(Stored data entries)
- - - -

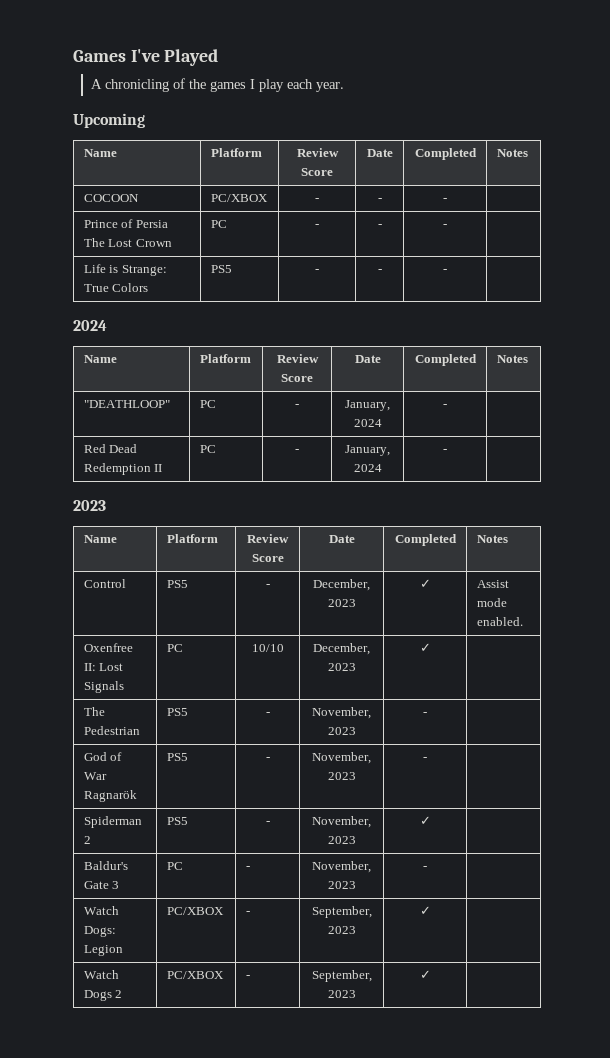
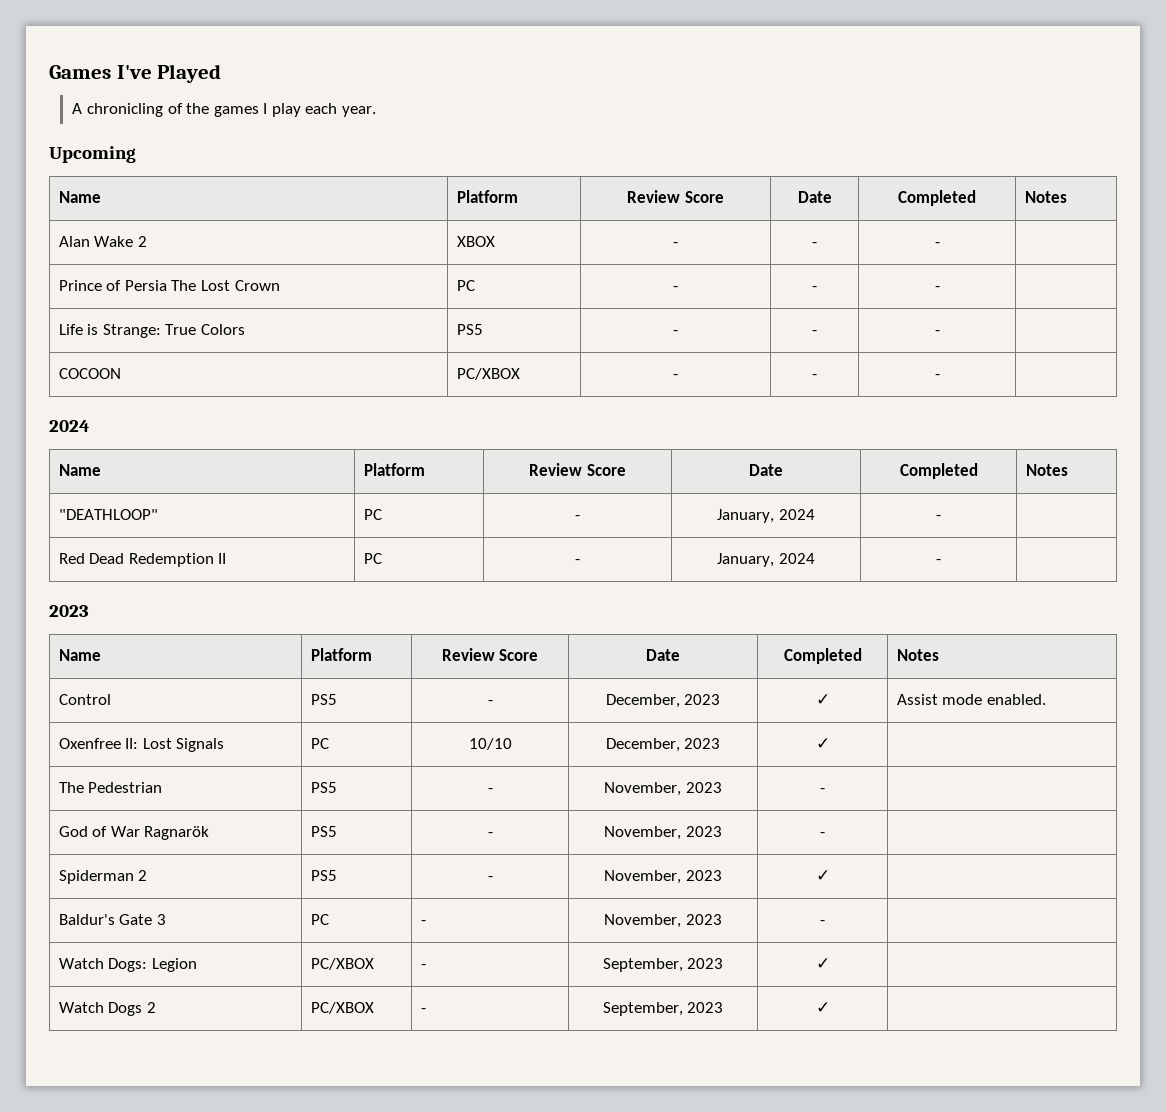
- COCOON | PC/XBOX | - | - | - |
+ Alan Wake 2 | XBOX | - | - | - |
+ COCOON | PC/XBOX | - | - | - |

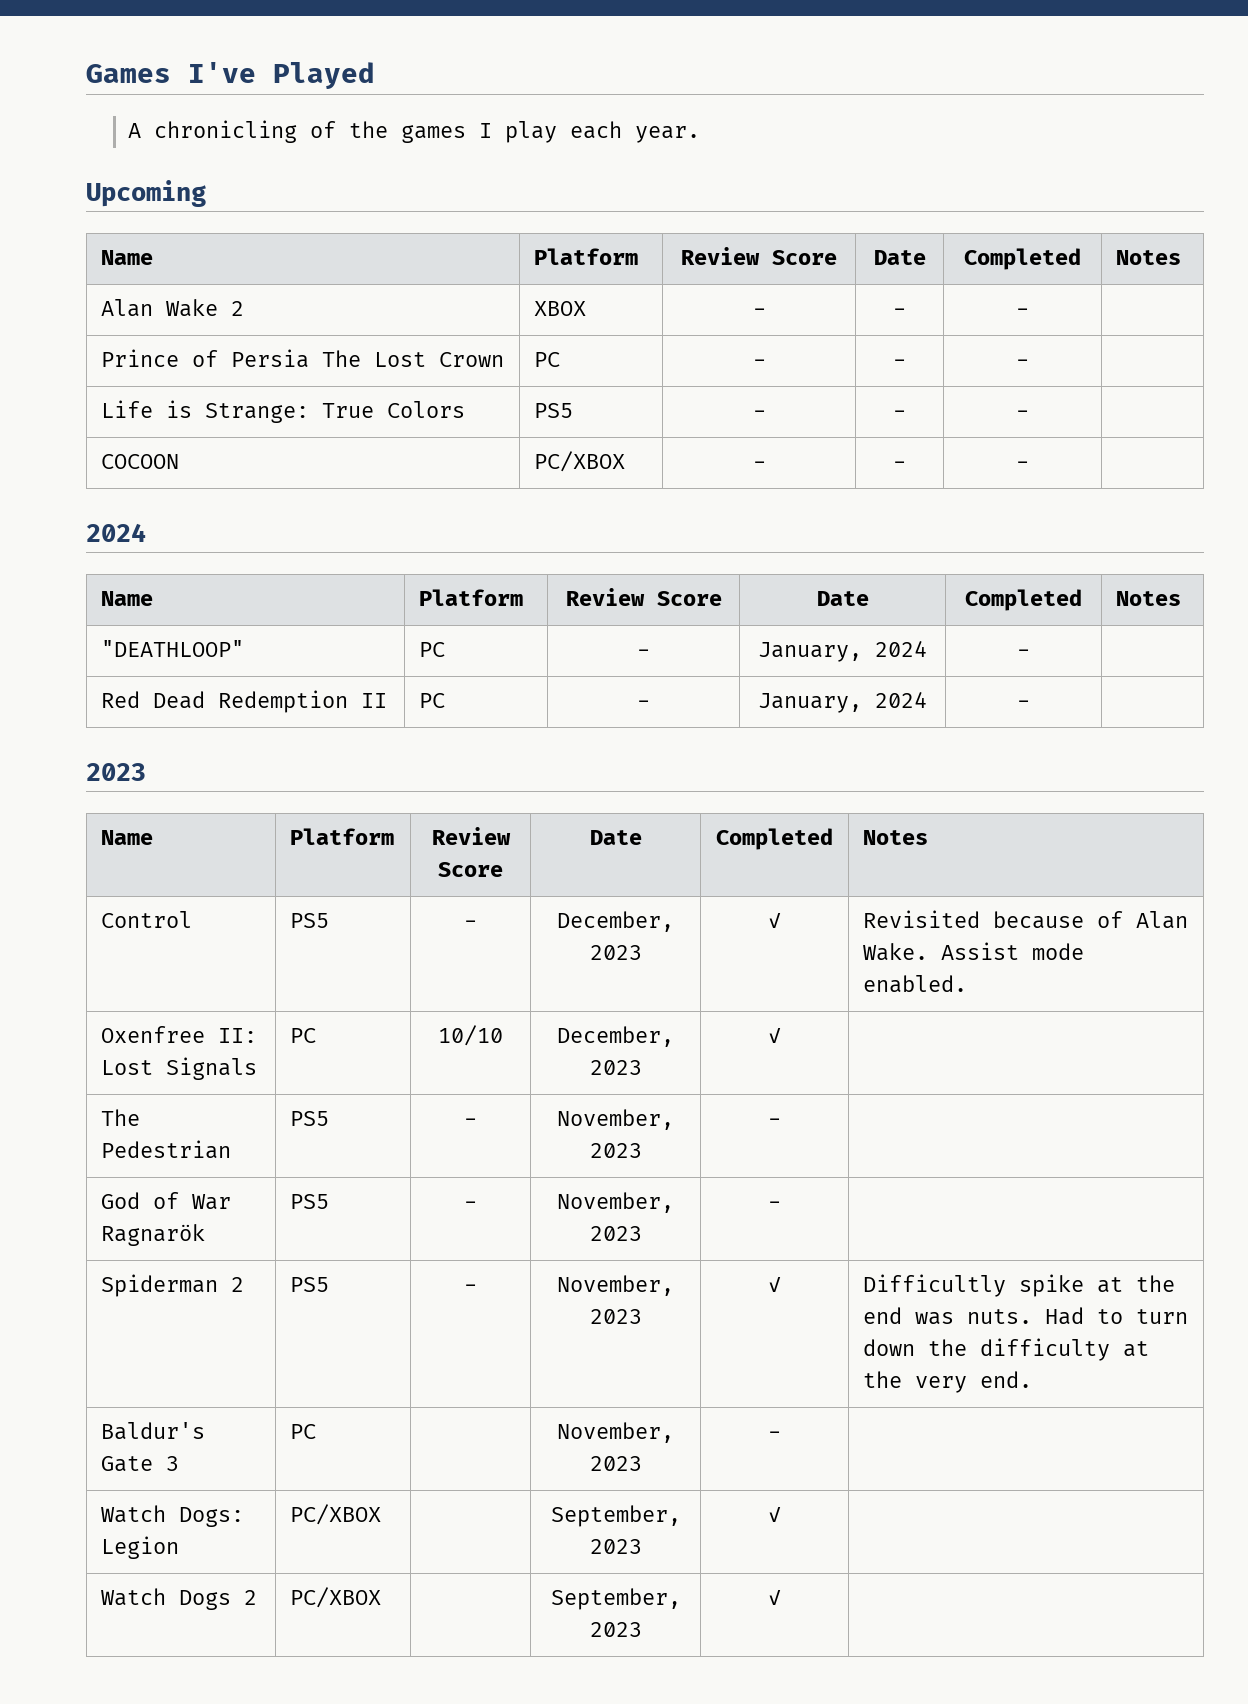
- Control | PS5 | - | December, 2023 | ✓ | Assist mode enabled.
+ Control | PS5 | - | December, 2023 | ✓ | Revisited because of Alan Wake. Assist mode enabled.
- Spiderman 2 | PS5 | - | November, 2023 | ✓ |
+ Spiderman 2 | PS5 | - | November, 2023 | ✓ | Difficultly spike at the end was nuts. Had to turn down the difficulty at the very end.
- Baldur's Gate 3 | PC | - | November, 2023 | - |
+ Baldur's Gate 3 | PC | | November, 2023 | - |
- Watch Dogs: Legion | PC/XBOX | - | September, 2023 | ✓ |
+ Watch Dogs: Legion | PC/XBOX | | September, 2023 | ✓ |
- Watch Dogs 2 | PC/XBOX | - | September, 2023 | ✓ |
+ Watch Dogs 2 | PC/XBOX | | September, 2023 | ✓ |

- - - -

[Task item] Return every entry unchanged and skip the pictures.

[Answer below]
- COCOON | PC/XBOX | - | - | - |
+ Alan Wake 2 | XBOX | - | - | - |
+ COCOON | PC/XBOX | - | - | - |

- Control | PS5 | - | December, 2023 | ✓ | Assist mode enabled.
+ Control | PS5 | - | December, 2023 | ✓ | Revisited because of Alan Wake. Assist mode enabled.
- Spiderman 2 | PS5 | - | November, 2023 | ✓ |
+ Spiderman 2 | PS5 | - | November, 2023 | ✓ | Difficultly spike at the end was nuts. Had to turn down the difficulty at the very end.
- Baldur's Gate 3 | PC | - | November, 2023 | - |
+ Baldur's Gate 3 | PC | | November, 2023 | - |
- Watch Dogs: Legion | PC/XBOX | - | September, 2023 | ✓ |
+ Watch Dogs: Legion | PC/XBOX | | September, 2023 | ✓ |
- Watch Dogs 2 | PC/XBOX | - | September, 2023 | ✓ |
+ Watch Dogs 2 | PC/XBOX | | September, 2023 | ✓ |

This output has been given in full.